[Extracted information]

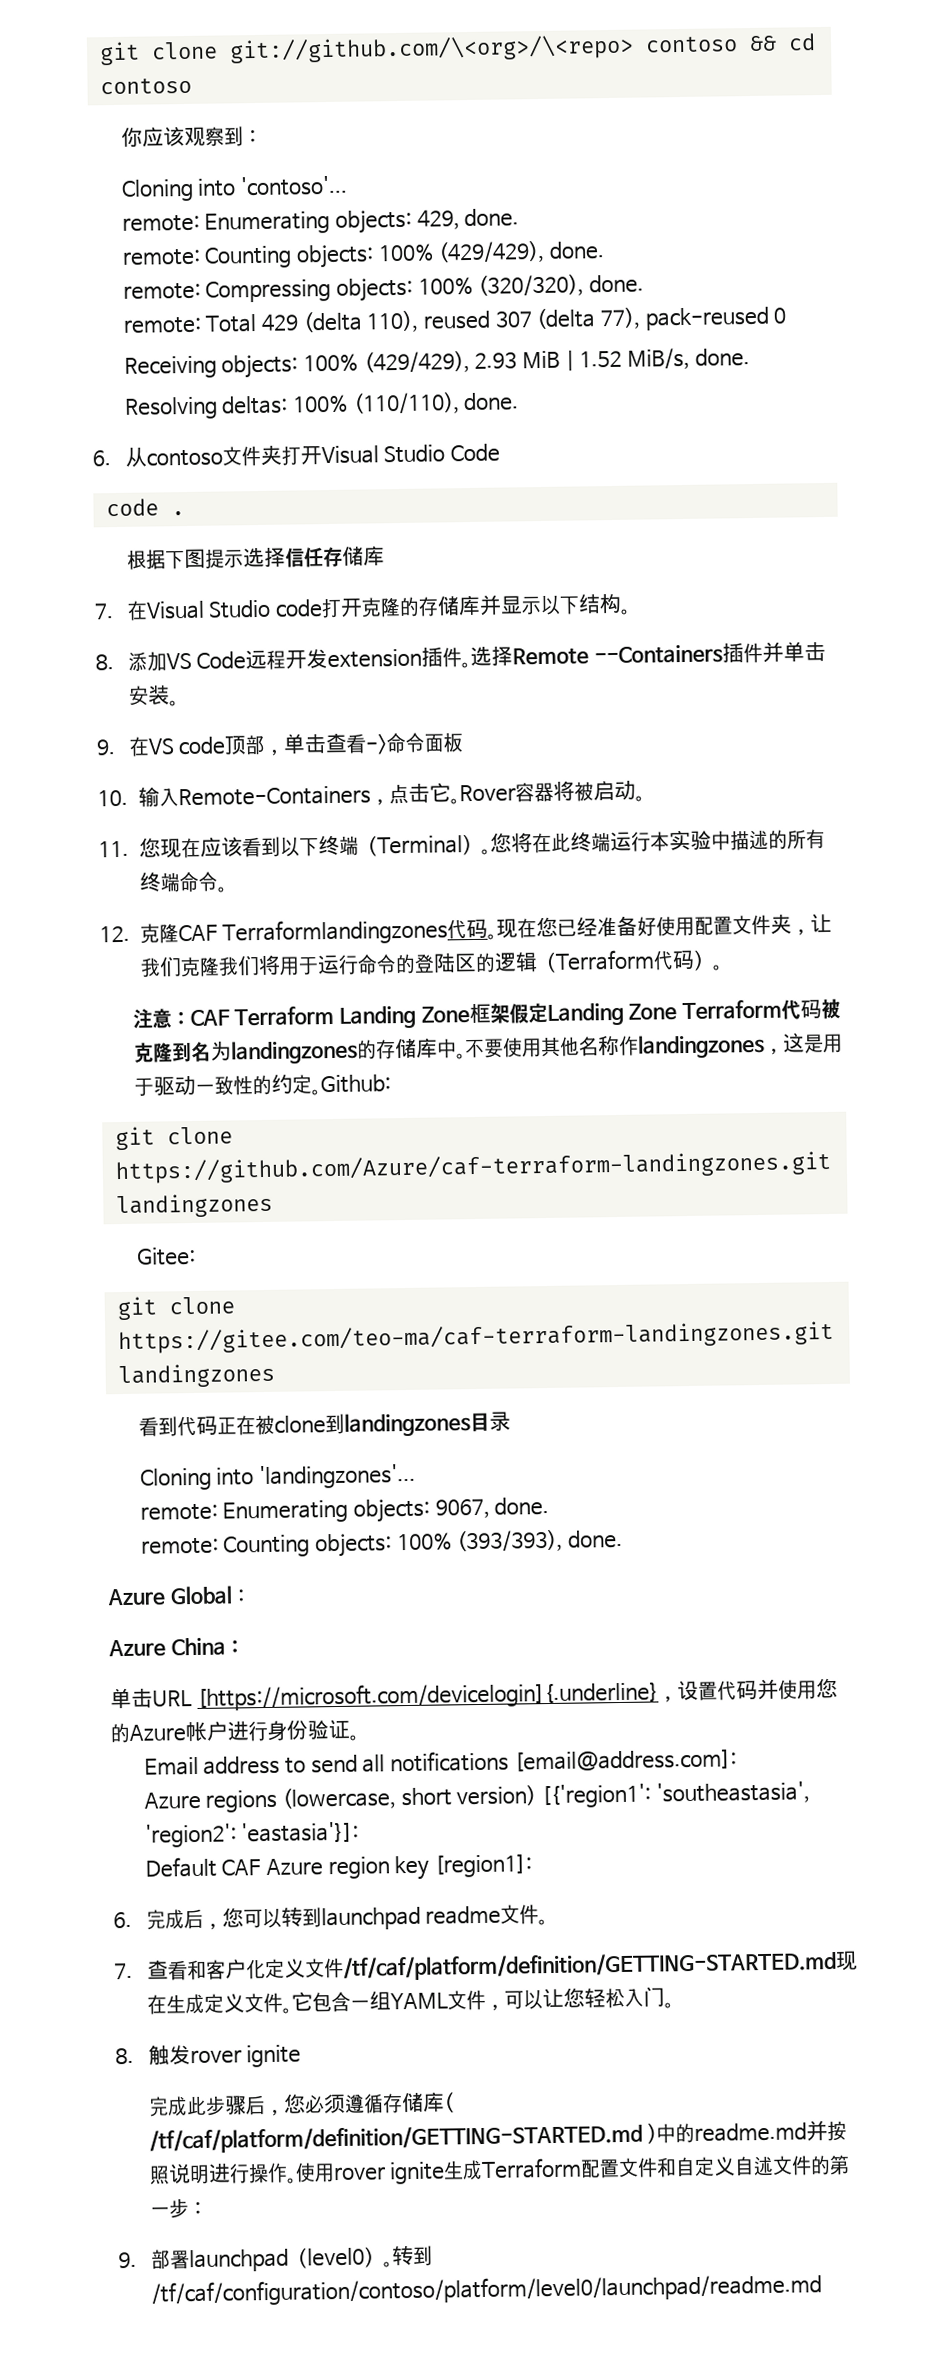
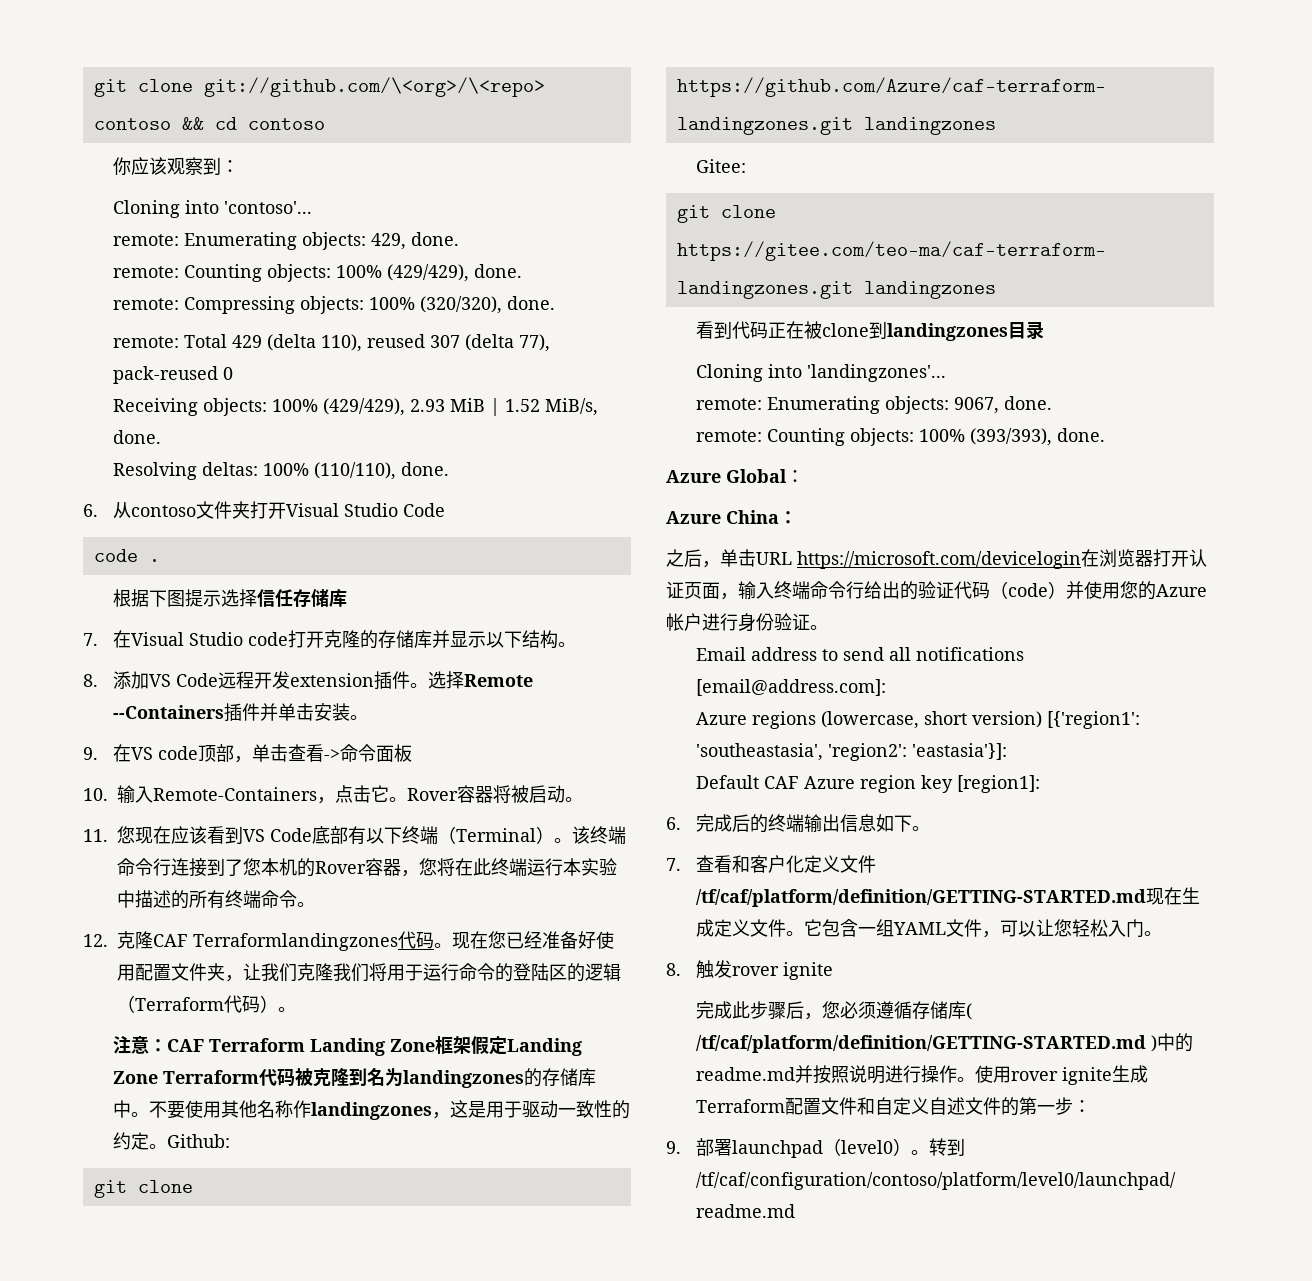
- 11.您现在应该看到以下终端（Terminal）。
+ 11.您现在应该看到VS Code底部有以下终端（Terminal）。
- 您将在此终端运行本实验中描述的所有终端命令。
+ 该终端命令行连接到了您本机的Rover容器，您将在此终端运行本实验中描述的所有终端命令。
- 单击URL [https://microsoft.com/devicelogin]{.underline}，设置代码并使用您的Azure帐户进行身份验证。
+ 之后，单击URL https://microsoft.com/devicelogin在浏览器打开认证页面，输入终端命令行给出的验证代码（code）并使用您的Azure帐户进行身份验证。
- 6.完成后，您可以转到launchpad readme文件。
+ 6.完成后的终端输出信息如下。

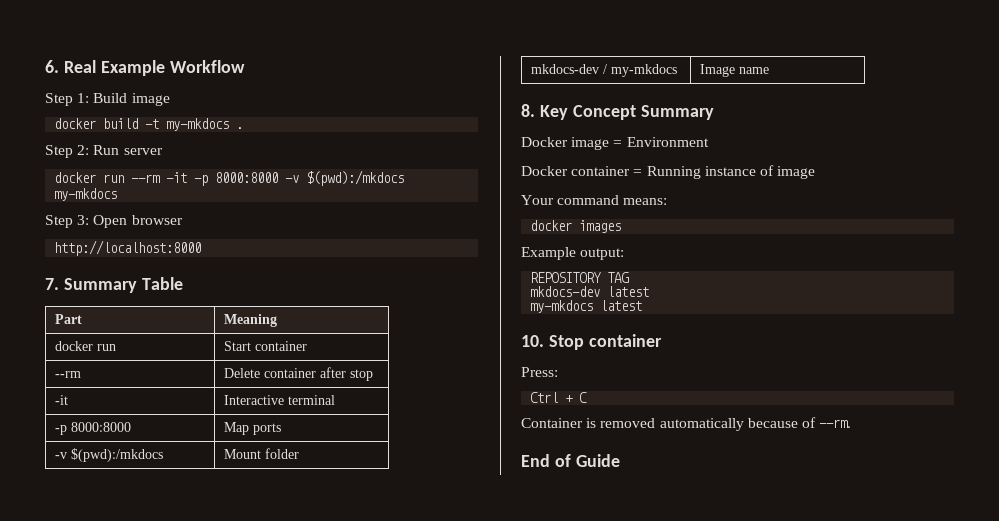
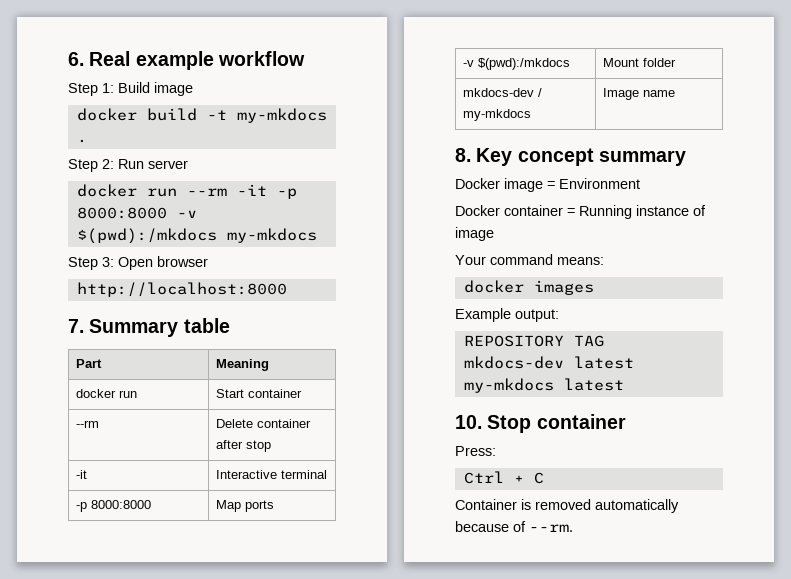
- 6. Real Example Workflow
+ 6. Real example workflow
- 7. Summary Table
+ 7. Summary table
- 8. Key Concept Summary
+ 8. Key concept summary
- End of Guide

[Task description] Return each line of the material in which the string "Real" can be found.

[Written solution]
- 6. Real Example Workflow
+ 6. Real example workflow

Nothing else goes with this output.